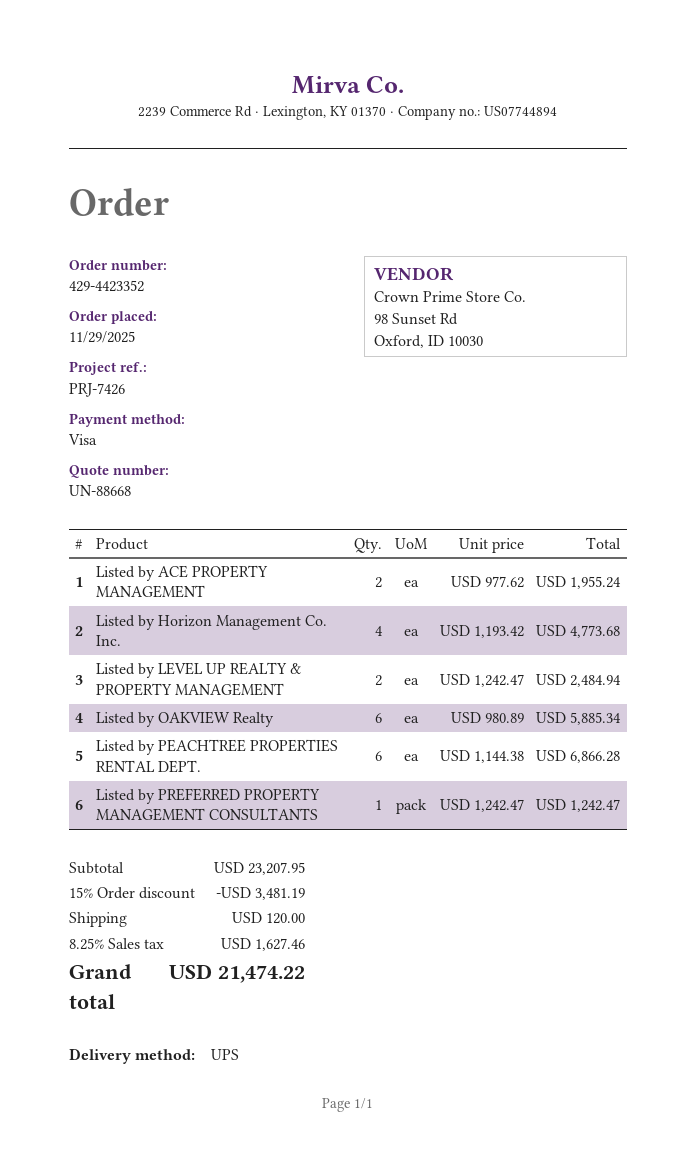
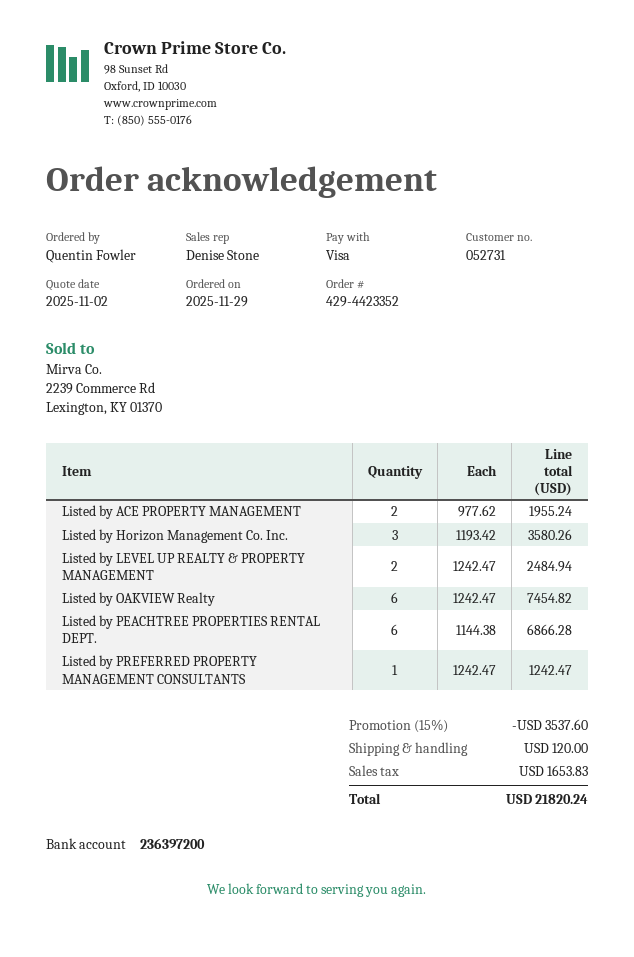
Listed by Horizon Management Co. Inc.: 4 x 1193.42 = 4773.68 -> 3 x 1193.42 = 3580.26
Listed by OAKVIEW Realty: 6 x 980.89 = 5885.34 -> 6 x 1242.47 = 7454.82
discount: 15% = 3481.19 -> 15% = 3537.60
tax: 1627.46 -> 1653.83
total: 21474.22 -> 21820.24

**YOUR OBJECTIVE:** From the first line to the last, copy the listing above exactly, dropping all images.

**SOLUTION TO THIS PROBLEM:**
Listed by Horizon Management Co. Inc.: 4 x 1193.42 = 4773.68 -> 3 x 1193.42 = 3580.26
Listed by OAKVIEW Realty: 6 x 980.89 = 5885.34 -> 6 x 1242.47 = 7454.82
discount: 15% = 3481.19 -> 15% = 3537.60
tax: 1627.46 -> 1653.83
total: 21474.22 -> 21820.24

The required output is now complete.